– Да, это я.
Он уже собирался приподнять шляпу, когда женщина вытащила из сумочки уродливый револьвер и направила его Джеймсу в живот.
– Достаньте ключ, – сказала она. – Откройте обе двери. И отвезите меня наверх.
Джеймс торопливо выполнил ее требования, правда чуть не уронил ключ, отпирая шахту, и не сразу справился со второй дверью. Женщина практически втолкнула его в кабину и вошла следом, не опуская пистолета.
– Отвезите меня наверх, – сказала она. – Быстро!
Джеймс рывком отвел рычаг так далеко влево, что кабина взмыла ракетой. Он потянул вправо, и она почти остановилась в сорока футах над полом.
Женщина решительно отодвинула Джеймса, дернула рычаг влево, и кабина вновь понеслась вверх.
Лукан Адлер, чей профиль напоминал орлиный даже больше, чем у его прославленного отца, стоял за прожектором, так что стальной обод стойки служил упором для маузеровской винтовки. Сбоку Лукана загораживали перила, и Холмс сомневался, что люди Драммонда смогут в него попасть – если они вообще заметили движение на краю галереи.
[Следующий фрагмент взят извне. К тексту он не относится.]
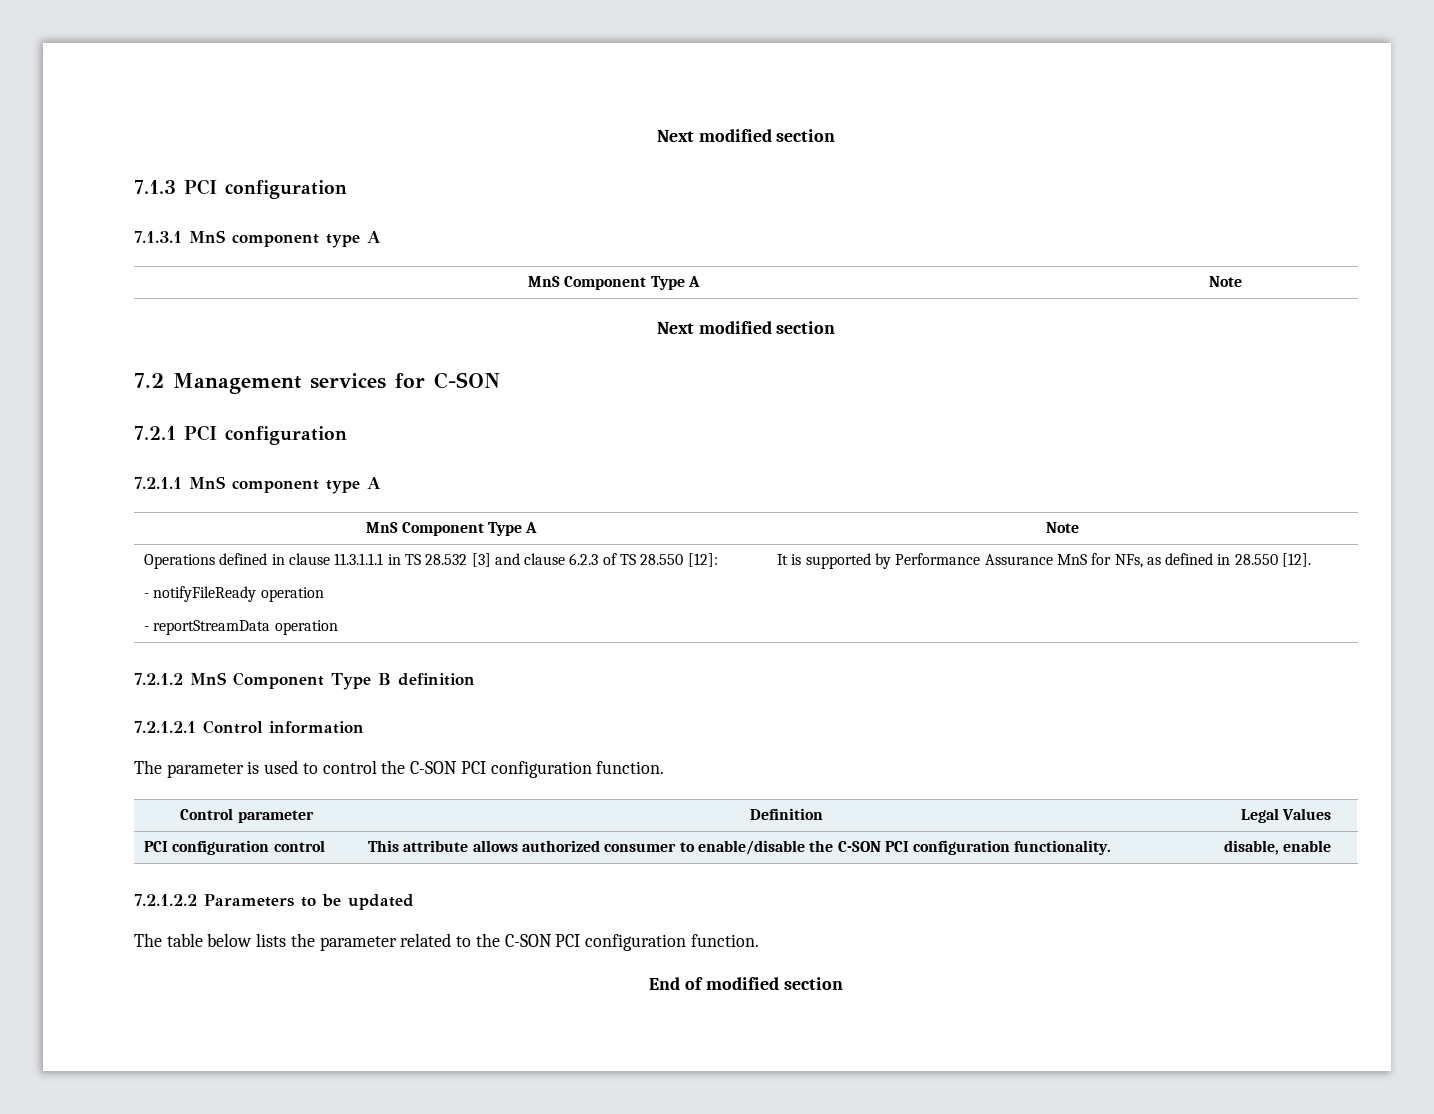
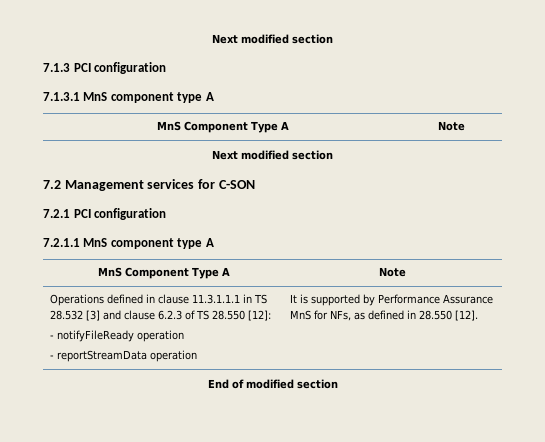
- 7.2.1.2 MnS Component Type B definition
- 7.2.1.2.1 Control information
- The parameter is used to control the C-SON PCI configuration function.
- Control parameter | Definition | Legal Values
- PCI configuration control | This attribute allows authorized consumer to enable/disable the C-SON PCI configuration functionality. | disable, enable
- 7.2.1.2.2 Parameters to be updated
- The table below lists the parameter related to the C-SON PCI configuration function.

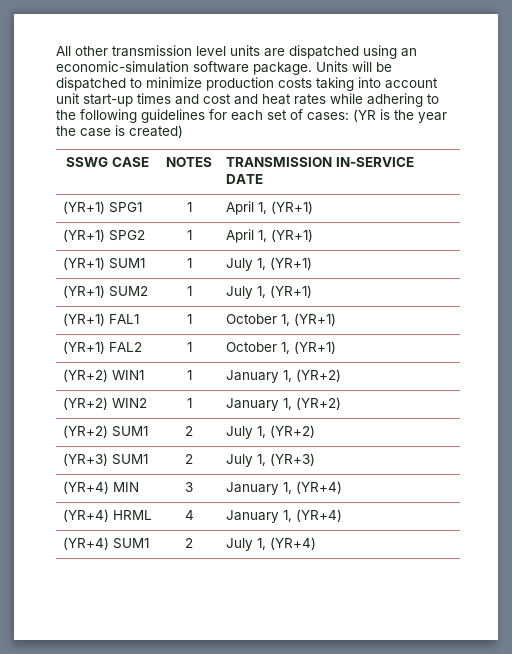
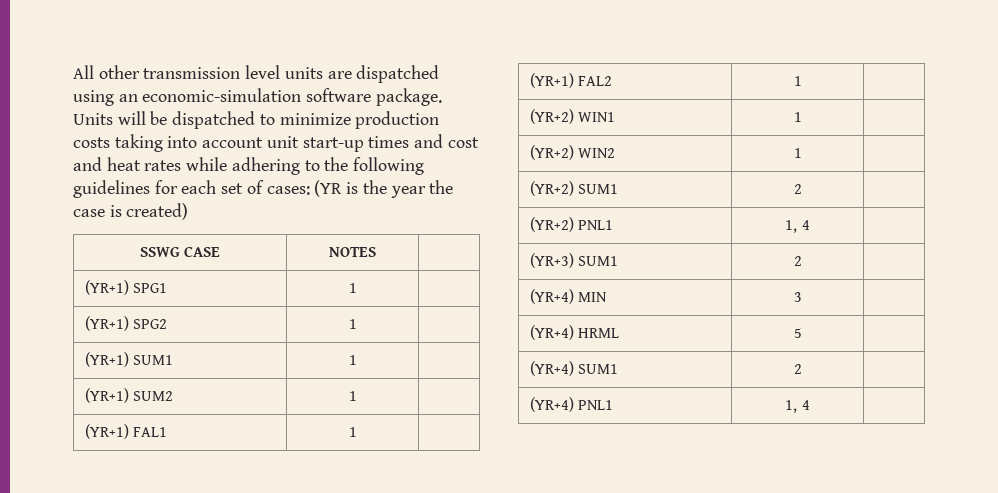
- SSWG CASE | NOTES | TRANSMISSION IN-SERVICE DATE
+ SSWG CASE | NOTES |
- (YR+1) SPG1 | 1 | April 1, (YR+1)
+ (YR+1) SPG1 | 1 |
- (YR+1) SPG2 | 1 | April 1, (YR+1)
+ (YR+1) SPG2 | 1 |
- (YR+1) SUM1 | 1 | July 1, (YR+1)
+ (YR+1) SUM1 | 1 |
- (YR+1) SUM2 | 1 | July 1, (YR+1)
+ (YR+1) SUM2 | 1 |
- (YR+1) FAL1 | 1 | October 1, (YR+1)
+ (YR+1) FAL1 | 1 |
- (YR+1) FAL2 | 1 | October 1, (YR+1)
+ (YR+1) FAL2 | 1 |
- (YR+2) WIN1 | 1 | January 1, (YR+2)
+ (YR+2) WIN1 | 1 |
- (YR+2) WIN2 | 1 | January 1, (YR+2)
+ (YR+2) WIN2 | 1 |
- (YR+2) SUM1 | 2 | July 1, (YR+2)
+ (YR+2) SUM1 | 2 |
+ (YR+2) PNL1 | 1, 4 |
- (YR+3) SUM1 | 2 | July 1, (YR+3)
+ (YR+3) SUM1 | 2 |
- (YR+4) MIN | 3 | January 1, (YR+4)
+ (YR+4) MIN | 3 |
- (YR+4) HRML | 4 | January 1, (YR+4)
+ (YR+4) HRML | 5 |
- (YR+4) SUM1 | 2 | July 1, (YR+4)
+ (YR+4) SUM1 | 2 |
+ (YR+4) PNL1 | 1, 4 |

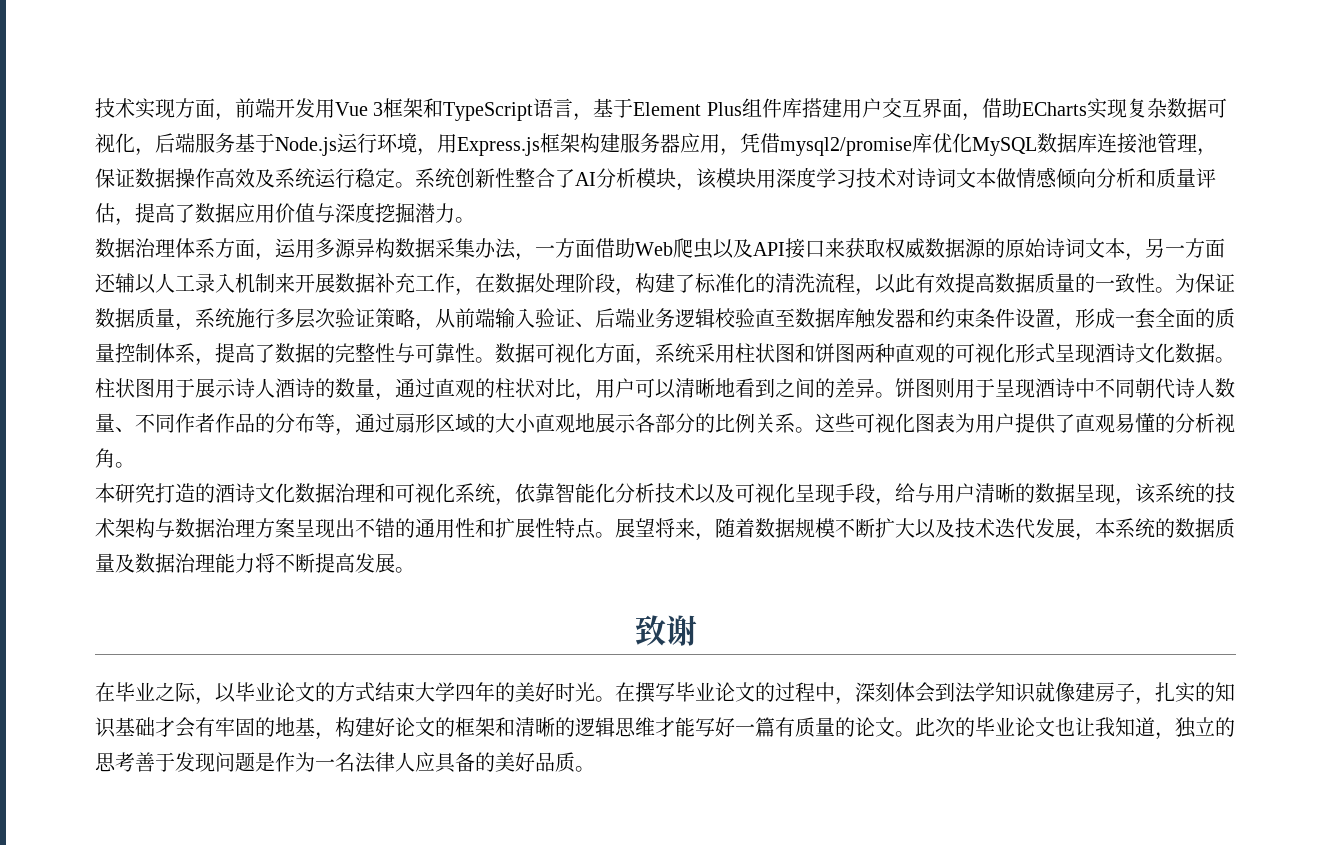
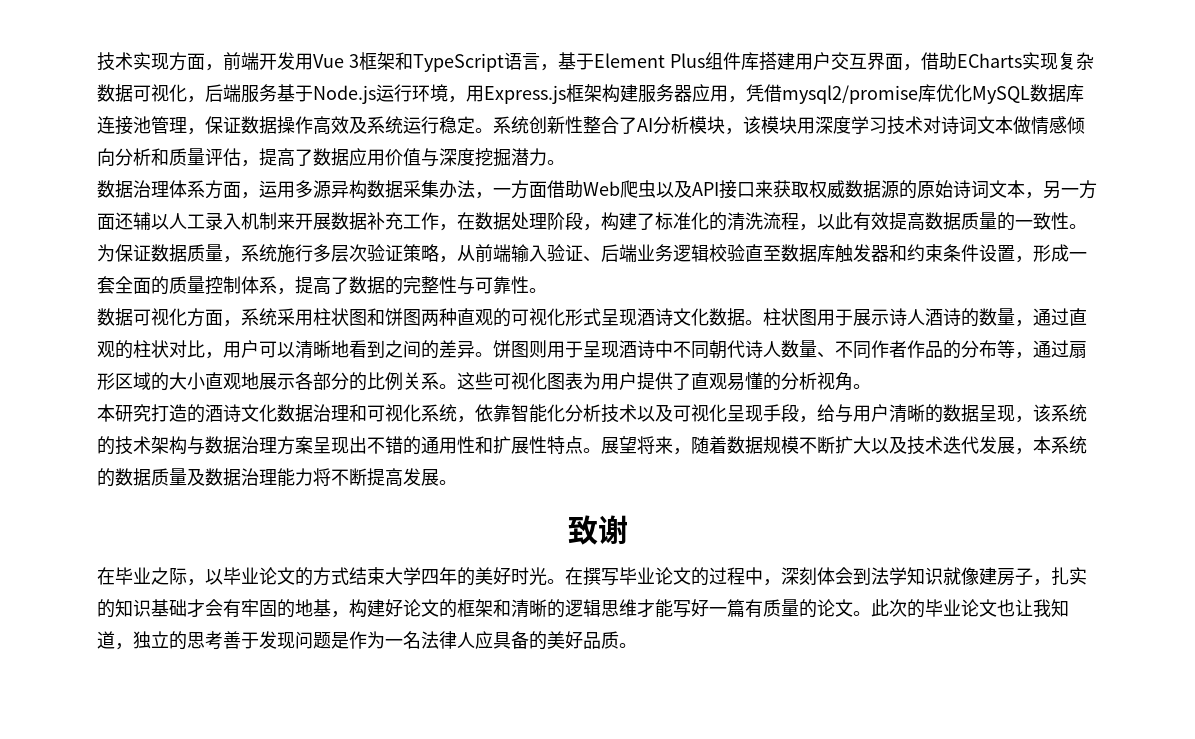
- 为保证数据质量，系统施行多层次验证策略，从前端输入验证、后端业务逻辑校验直至数据库触发器和约束条件设置，形成一套全面的质量控制体系，提高了数据的完整性与可靠性。数据可视化方面，系统采用柱状图和饼图两种直观的可视化形式呈现酒诗文化数据。
+ 为保证数据质量，系统施行多层次验证策略，从前端输入验证、后端业务逻辑校验直至数据库触发器和约束条件设置，形成一套全面的质量控制体系，提高了数据的完整性与可靠性。
+ 数据可视化方面，系统采用柱状图和饼图两种直观的可视化形式呈现酒诗文化数据。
Лукан закончил подстраивать оптический прицел, убрал отвертки в карман рубашки (пиджака на нем не было) и теперь, по-прежнему держа винтовку нацеленной в президента, с улыбкой смотрел на приближающегося Холмса.
Когда между ними оставалось примерно двадцать пять больших шагов, Лукан направил дуло на Холмса и сказал:
– Стой.
Холмс остановился.
– Я могу выпустить три пули меньше чем за две секунды, – сказал Лукан.
Холмса поразил его резкий металлический голос, ничуть не похожий на материнский. Может быть, скорее на отцовский. Холмс не мог сказать наверняка.
– Две – жирному президенту в грудь и одну тебе в живот раньше, чем ты пробежишь пять футов, – добавил Лукан. – Если сделаешь движение рукой к карману или к пиджаку, я сначала убью тебя и выпущу две или три пули в президента еще до того, как кто-нибудь поднимет голову на звук первого выстрела.
Холмс знал, что это не пустая угроза, поэтому стоял не шевелясь.
Президент еще не начал речь, но вступление генерального директора Дэвиса уже близилось к концу. Холмс знал (и знал, что знает Лукан): после речи Дэвиса и до того, как толстяк-президент займет ораторское место, оркестр будет целых полторы минуты играть «Да здравствует Колумбия», чтобы толпа успела выразить свои чувства криками и овациями.
За этим шумом никто не услышит выстрела. Возможно, даже снайперы Драммонда.
Холмс глянул на стальной трос, идущий от столбика ограды к маяку на озере тремя сотнями футов ниже. Он догадывался, что Лукан закрепит там какое-нибудь устройство, но сейчас невольно восхитился красотою решения: обычный шкив с приваренным незамкнутым квадратом, чтобы не соскакивал с троса, а под ним – велосипедный руль с резиновыми ручками.
– Изящно, – сказал Холмс, кивая на устройство. Он не сомневался, что у бетонного островка, на котором стоит маяк, ждет быстроходный катер. – Однако полиция и секретная служба уже знают про «Зефир».
Лукан Адлер пожал плечами и усмехнулся:
– «Зефир» изначально был отвлекающим маневром.
Дэвис представил президента, оркестр и хор начали «Да здравствует Колумбия», и президент вышел на возвышение. Холмс не обернулся через правое плечо, чтобы на него взглянуть.
Лукан поднял винтовку выше, целясь Холмсу в грудь.
– Одной только левой рукой, – он повысил голос ровно настолько, чтобы его можно было расслышать за шумом, – сними пиджак, жилет и рубашку. Быстро! Если не снимешь все за тридцать секунд, выстрелю.
Холмс принялся левой рукой неловко расстегивать пуговицы и запонки. Однако тридцать секунд – треть времени, отведенного на музыку, крики и овации, – еще не прошли, а он уже стоял голый по пояс.
Лукан по-прежнему глядел в прицел:
– Два выходных отверстия. Неплохая кучность для такого расстояния. А теперь повернись.
Холмс повернулся лицом к прожектору, под которым прятался последние шесть часов.
– О, третье входное отверстие довольно гадкое, мистер Холмс, – прошипел Лукан. – Пуля все еще внутри? Нет, вряд ли. Какой-нибудь тибетский пастух выковырял ее ржавой ложкой? Воображаю, как это было больно! Повернись и смотри на меня!
Холмс повернулся к юноше – практически мальчишке, но с черными глазами кобры. Сыщик стоял, уронив руки. Солнце приятно согревало голые плечи.